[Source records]
_ _ _

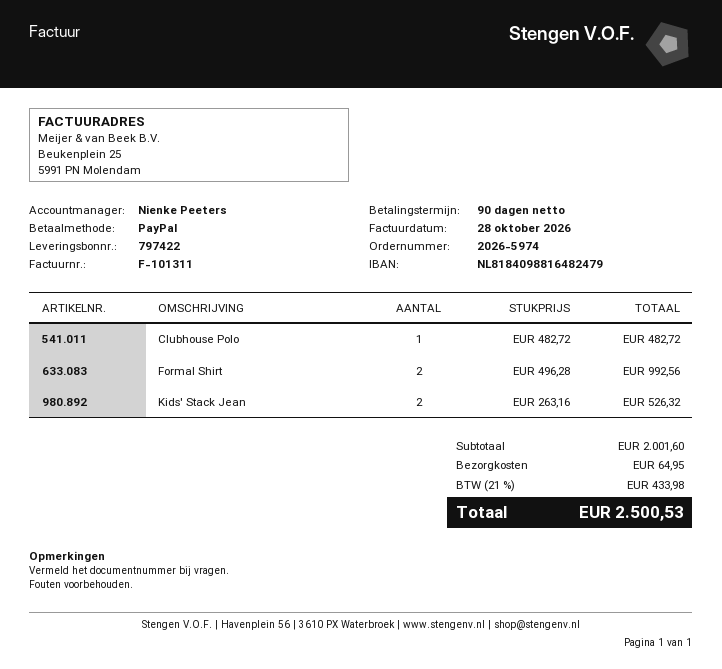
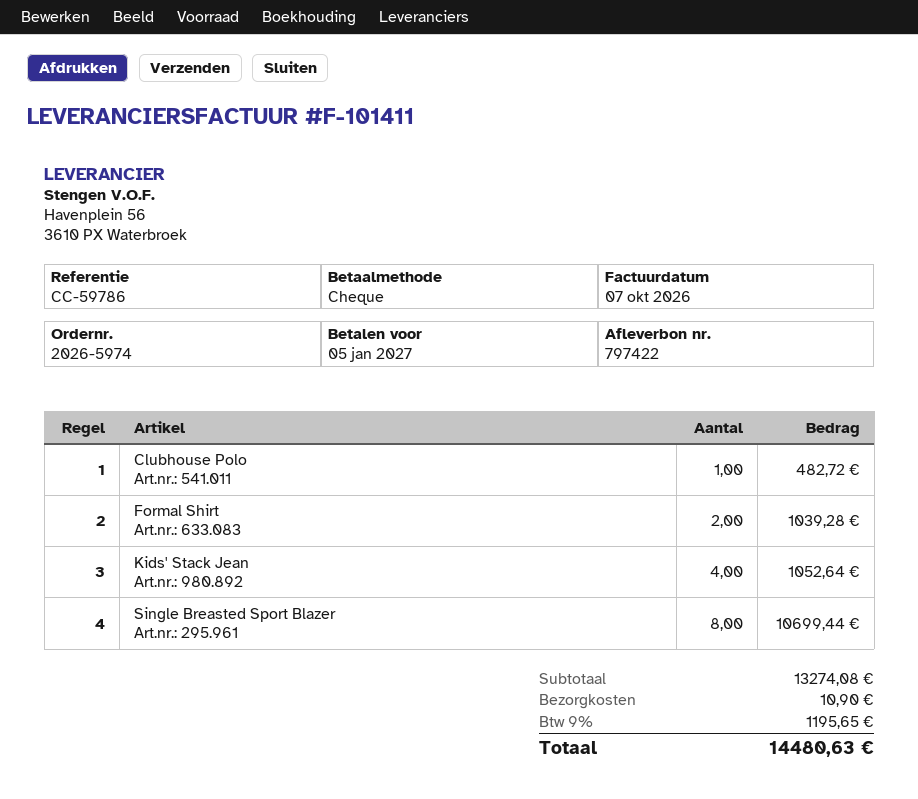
invoice number: F-101311 -> F-101411
invoice date: 2026-10-28 -> 2026-10-07
payment method: PayPal -> cheque
Formal Shirt: 2 for 992.56 -> 2 for 1039.28
Kids' Stack Jean: 2 for 526.32 -> 4 for 1052.64
Single Breasted Sport Blazer: none -> 8 for 10699.44
subtotal: 2001.60 -> 13274.08
shipping: 64.95 -> 10.90
tax: 21% = 433.98 -> 9% = 1195.65
total: 2500.53 -> 14480.63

_ _ _

§ WHAT IS REQUIRED
Working down from the line that contains "invoice date: 2026-10-28 -> 2026-10-07", retype each line exactly through the last line of the data, and give nothing else.

§ RESULT OF THIS EXERCISE
invoice date: 2026-10-28 -> 2026-10-07
payment method: PayPal -> cheque
Formal Shirt: 2 for 992.56 -> 2 for 1039.28
Kids' Stack Jean: 2 for 526.32 -> 4 for 1052.64
Single Breasted Sport Blazer: none -> 8 for 10699.44
subtotal: 2001.60 -> 13274.08
shipping: 64.95 -> 10.90
tax: 21% = 433.98 -> 9% = 1195.65
total: 2500.53 -> 14480.63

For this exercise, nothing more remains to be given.